With his web site, camps and now a scouting service, Josh Verlin has made an impact in local hoops.

Josh Verlin works at a camp at Philadelphia University.
Josh Verlin works at a camp at Philadelphia University.Read moreELIZABETH ROBERTSON / Staff Photographer

Out of his car — on the move, quick first step on display — Josh Verlin zoomed into the Albright College gym lobby a little before 10 a.m., second day of the Hoop Group Elite camp in Reading. Scanning rosters and schedules, Verlin decided to bypass the three games in the main gym and head for the upstairs auxiliary gym, site of four more.

The City of Basketball Love's coverage day was up and race-walking.

Verlin, 28, grabbed a seat in a folding chair at the end of the court, watching the high school players out there, cross-indexing with rosters, checking his phone. "The big kid on the blue team is being looked at by Penn."

When did Verlin find that out? "Two minutes ago,'' he said. He had seen the player was from North Jersey, did a Twitter search, saw that he had  visited Penn unofficially, that he had a scholarship offer from Binghamton. He'd get to that kid as soon as the game was over, and also the 6-foot-7 guy who had just hit a three-pointer. "He has an offer from St. Bonaventure,'' Verlin said, looking at his phone.

A Division III coach from a Southern school sat down, exchanging casual greetings with Verlin.

"Anybody catch your eye?" Verlin asked the coach.

"Like Pennsylvania guys?"

"Anybody."

This was no one-man City of Basketball Love band at Albright. A Villanova student, Isabella Sanchez, recently had joined the site and was there, plus a recent Spring-Ford High graduate, Anthony Dabbundo, and a high school  senior at Pope John Paul II High, Tyler Sandora, all scanning their own rosters looking for story lines. Verlin had a few ideas for them. Sandora wore a City of Basketball Love T-shirt.

"Josh wanted me to wear it,'' Sandora said when asked about it.

Not to promote the site — not just to promote the site — but to make it easier for Sandora, Verlin said, as the high school student approached coaches and even players for interviews. His shirt saved time, offering an introduction without words.

It just doesn't tell the whole story. How quitting Temple law school in the spring semester of Verlin's first year turned out to be a no-brainer even if La Salle coach John Giannini, hearing that news in March 2013, told Verlin the day before La Salle played in an NCAA Sweet 16 game that Verlin needed to go back to law school "or I'm never talking to you again."
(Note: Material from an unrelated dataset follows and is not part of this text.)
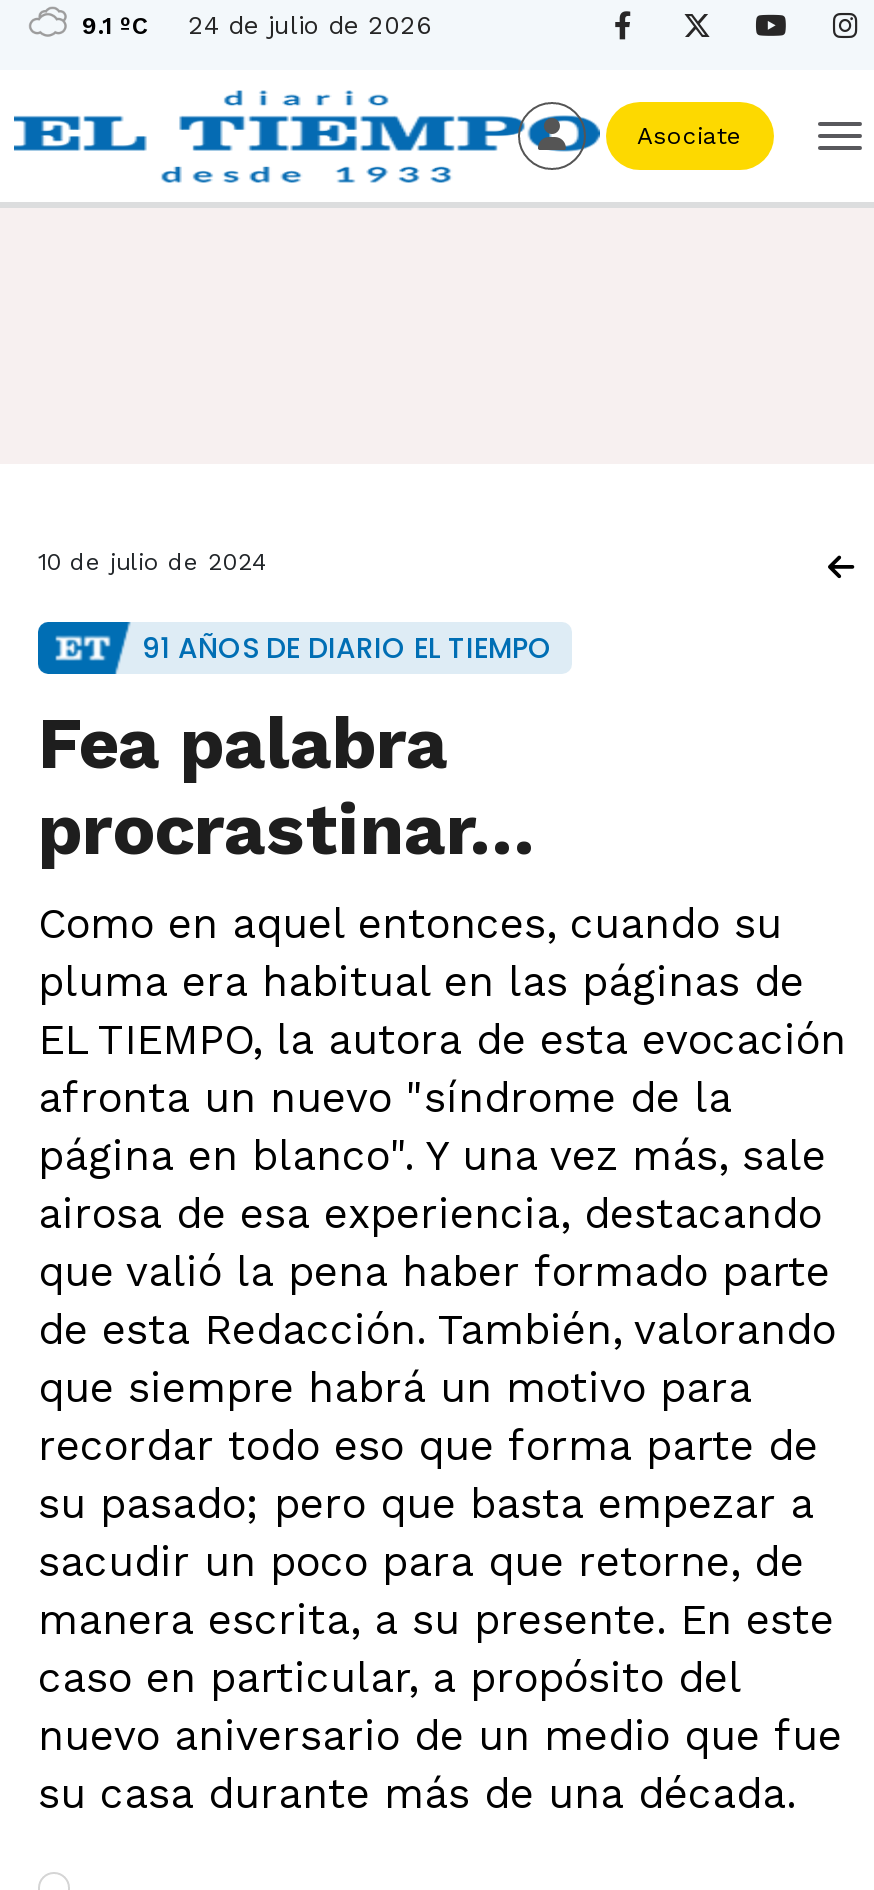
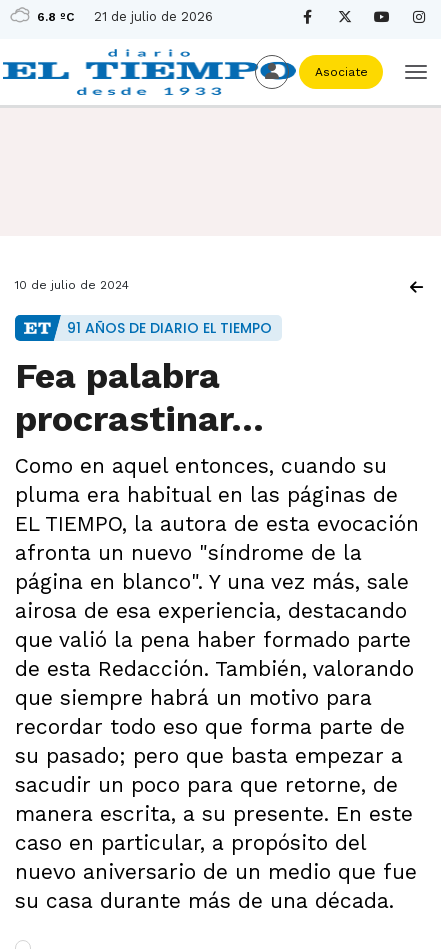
[82,12,148,40] 9.1 ºC -> [37,10,74,24] 6.8 ºC
[188,10,432,40] 24 de julio de 2026 -> [94,9,213,24] 21 de julio de 2026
Nope, law school was out. Giannini still talks to him. Everyone talks to him. City of Basketball Love now is an established part of the local hoops landscape, with Verlin adding camps and a scouting service, and T-shirts, as the site covers the local high school and college scene. (An initial attempt to cover the Sixers, to really live up to the name of the site in all its facets, Verlin said, was ignored by the Sixers.) This is the first year for the Del Val Report, cofounded by Verlin and Syracuse undergrad Ari Rosenfeld, from Cherry Hill. So far, 34 colleges subscribe.

The site has been a launching pad for a stream of local writers, many starting there from scratch, often working for nothing at the start. Is this website here to stay? Who can say? "I hope so,'' Verlin said. "I don't want to leave Philadelphia basketball. I'd like to expand. Not globally. But five years from now, be consistently in South Jersey and Allentown and Harrisburg with coverage, and run camps in those areas."

A women's college coach once got on Verlin about ignoring that side of the game. He explained to the coach that he doesn't have the staff to double his coverage.

Running from the law

Verlin remembers his law school adviser calling him in since the guidelines were that you're not supposed to have a job during the first year. This website thing …

"This is kind of bordering on a job,'' the adviser said.

"No, no, it's just a side thing,'' Verlin said.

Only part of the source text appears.